Education Minister Jeremy Rockliff has announced a $30 million election promise of upgrading all state schools to grade 11 and 12 by 2022 to improve retention rates.
But opposition education spokeswoman Michelle O’Byrne said the policy contradicted an independent report commissioned by the state government that said implementing grade 11 and 12 in all schools was unsustainable.
Mr Rockliff said if the Liberal party is re-elected, five schools will extend to grades 11 and 12 by 2019, including Kings Meadows High and Prospect High.
The state government would then work with the remaining 14 state schools to roll out grades 11 and 12 by 2022.
“Providing our students with choice and opportunity is the key and senior secondary colleges will remain open and importantly continue to develop strong partnerships with high schools,” Mr Rockliff said.
“Our extension schools are working - the retention rate has risen to 73.4 per cent, up more than six per cent compared to 2012.”
Tasmanian Chamber of Commerce and Industry chief executive Michael Bailey backed the move, saying the policy was “critical” for Tasmania’s education and economic future.
However Ms O’Byrne said the policy of requiring all schools to offer grades 11 and 12 was “an absolute death knell” for Tasmania’s college system and was not necessary in urban areas.
“This is an attendance policy – what we really need is a government that is going to invest in education all the way through,” she said.
“It is unsustainable to have every school go to year 11 and 12, and run a completely separate college system.”
She said an elected Labor government would not roll back extensions already committed for 2019, but would scrap the Liberal policy of requiring all state schools to upgrade by 2022.

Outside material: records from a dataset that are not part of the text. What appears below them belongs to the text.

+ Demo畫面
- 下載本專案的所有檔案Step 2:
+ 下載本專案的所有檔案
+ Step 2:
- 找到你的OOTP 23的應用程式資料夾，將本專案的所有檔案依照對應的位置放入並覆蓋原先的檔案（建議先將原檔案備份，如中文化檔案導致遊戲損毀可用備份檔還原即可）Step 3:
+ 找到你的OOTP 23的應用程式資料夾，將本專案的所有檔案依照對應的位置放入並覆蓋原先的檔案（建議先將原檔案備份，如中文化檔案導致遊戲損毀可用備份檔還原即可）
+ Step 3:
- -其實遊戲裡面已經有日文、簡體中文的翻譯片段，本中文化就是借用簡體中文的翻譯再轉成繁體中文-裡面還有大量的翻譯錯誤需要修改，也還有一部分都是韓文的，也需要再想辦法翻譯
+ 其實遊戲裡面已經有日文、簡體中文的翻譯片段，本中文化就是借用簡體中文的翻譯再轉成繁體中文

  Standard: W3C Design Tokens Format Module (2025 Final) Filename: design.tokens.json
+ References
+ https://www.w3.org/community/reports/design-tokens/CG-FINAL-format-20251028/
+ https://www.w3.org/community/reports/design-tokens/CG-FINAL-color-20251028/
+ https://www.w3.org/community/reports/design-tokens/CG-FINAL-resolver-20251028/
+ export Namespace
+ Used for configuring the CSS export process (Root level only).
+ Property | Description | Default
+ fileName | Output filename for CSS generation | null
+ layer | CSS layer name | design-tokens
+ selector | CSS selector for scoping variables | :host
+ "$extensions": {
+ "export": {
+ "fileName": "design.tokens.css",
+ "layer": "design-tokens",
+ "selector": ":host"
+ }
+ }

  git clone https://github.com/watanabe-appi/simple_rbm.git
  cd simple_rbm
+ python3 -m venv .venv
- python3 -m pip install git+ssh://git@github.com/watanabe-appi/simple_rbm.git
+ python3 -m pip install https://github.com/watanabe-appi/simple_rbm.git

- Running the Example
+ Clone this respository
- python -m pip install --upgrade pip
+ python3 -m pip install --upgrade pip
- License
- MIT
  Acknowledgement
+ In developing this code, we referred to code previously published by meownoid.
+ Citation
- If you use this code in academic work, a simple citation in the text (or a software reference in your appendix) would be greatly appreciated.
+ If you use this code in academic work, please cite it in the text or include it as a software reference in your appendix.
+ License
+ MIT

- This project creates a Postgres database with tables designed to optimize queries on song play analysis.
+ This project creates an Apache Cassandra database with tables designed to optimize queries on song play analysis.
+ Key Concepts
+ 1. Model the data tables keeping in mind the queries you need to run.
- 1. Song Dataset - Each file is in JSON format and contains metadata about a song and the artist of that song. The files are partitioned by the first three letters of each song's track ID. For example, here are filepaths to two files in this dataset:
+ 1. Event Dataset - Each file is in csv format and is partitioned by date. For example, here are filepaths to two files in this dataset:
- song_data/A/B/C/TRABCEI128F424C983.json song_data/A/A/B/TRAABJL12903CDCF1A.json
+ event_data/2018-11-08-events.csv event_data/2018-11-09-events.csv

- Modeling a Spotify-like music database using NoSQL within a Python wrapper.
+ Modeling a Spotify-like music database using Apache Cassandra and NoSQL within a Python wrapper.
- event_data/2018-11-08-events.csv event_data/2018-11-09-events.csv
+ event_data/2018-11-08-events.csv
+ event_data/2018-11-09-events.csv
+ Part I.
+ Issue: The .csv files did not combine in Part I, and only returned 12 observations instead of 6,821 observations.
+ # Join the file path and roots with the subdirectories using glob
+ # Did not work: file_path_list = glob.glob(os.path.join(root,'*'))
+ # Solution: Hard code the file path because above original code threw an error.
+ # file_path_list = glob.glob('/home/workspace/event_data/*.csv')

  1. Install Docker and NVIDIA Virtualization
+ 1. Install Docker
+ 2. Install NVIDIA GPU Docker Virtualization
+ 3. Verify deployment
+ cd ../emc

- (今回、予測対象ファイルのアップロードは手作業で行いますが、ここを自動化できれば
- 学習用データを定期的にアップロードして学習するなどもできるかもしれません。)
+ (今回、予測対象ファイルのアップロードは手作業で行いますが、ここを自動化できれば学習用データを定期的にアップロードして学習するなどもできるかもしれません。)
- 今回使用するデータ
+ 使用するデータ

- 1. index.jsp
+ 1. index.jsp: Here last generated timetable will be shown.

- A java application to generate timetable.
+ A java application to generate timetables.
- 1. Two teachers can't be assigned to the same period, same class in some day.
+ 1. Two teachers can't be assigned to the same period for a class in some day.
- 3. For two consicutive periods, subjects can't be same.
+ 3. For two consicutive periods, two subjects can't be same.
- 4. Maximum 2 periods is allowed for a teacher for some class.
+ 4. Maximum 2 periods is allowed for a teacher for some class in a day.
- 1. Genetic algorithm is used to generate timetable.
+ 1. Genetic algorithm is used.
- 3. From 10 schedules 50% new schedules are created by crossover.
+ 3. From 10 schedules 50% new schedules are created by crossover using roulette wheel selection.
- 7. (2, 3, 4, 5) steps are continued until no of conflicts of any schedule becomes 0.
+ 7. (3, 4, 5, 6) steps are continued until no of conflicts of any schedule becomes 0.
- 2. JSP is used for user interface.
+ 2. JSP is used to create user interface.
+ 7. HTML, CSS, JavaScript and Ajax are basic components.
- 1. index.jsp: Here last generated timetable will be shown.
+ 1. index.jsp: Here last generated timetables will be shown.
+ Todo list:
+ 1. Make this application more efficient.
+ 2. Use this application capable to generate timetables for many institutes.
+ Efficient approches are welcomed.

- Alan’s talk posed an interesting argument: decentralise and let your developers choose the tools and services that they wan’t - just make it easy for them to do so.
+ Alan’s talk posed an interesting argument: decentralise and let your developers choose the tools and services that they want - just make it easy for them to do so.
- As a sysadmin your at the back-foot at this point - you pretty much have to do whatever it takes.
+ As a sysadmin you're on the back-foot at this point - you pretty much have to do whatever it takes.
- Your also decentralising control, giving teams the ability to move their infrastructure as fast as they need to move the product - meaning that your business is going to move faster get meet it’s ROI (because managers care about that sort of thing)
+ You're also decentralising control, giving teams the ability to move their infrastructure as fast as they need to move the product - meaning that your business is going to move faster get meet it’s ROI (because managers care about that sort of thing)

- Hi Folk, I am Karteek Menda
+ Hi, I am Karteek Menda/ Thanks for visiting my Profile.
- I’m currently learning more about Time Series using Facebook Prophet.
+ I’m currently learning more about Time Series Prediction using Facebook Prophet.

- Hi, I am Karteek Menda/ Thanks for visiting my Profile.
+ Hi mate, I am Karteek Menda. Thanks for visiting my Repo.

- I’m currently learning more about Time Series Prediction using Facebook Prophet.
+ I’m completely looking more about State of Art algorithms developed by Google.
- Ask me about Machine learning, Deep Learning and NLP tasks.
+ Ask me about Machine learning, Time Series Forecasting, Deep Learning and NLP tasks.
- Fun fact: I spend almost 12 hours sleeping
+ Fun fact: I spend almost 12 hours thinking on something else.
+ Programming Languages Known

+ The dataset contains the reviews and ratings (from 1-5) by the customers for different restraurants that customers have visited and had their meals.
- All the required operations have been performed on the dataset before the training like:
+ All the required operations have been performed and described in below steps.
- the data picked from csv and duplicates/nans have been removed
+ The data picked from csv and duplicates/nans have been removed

Ms O’Byrne said Labor’s education policy matched the independent report commissioned by the state government from the Australian Council of Educational Research, which recommended collaborative school systems to foster retention rates.
Tasmanian Association of State School Organisations president Lisa Gillard also expressed concern about Mr Rockliff’s announcement, saying it would undermine the college system.
She said TASSO supports regional and rural high school extensions, but the move would put urban schools in conflict with colleges.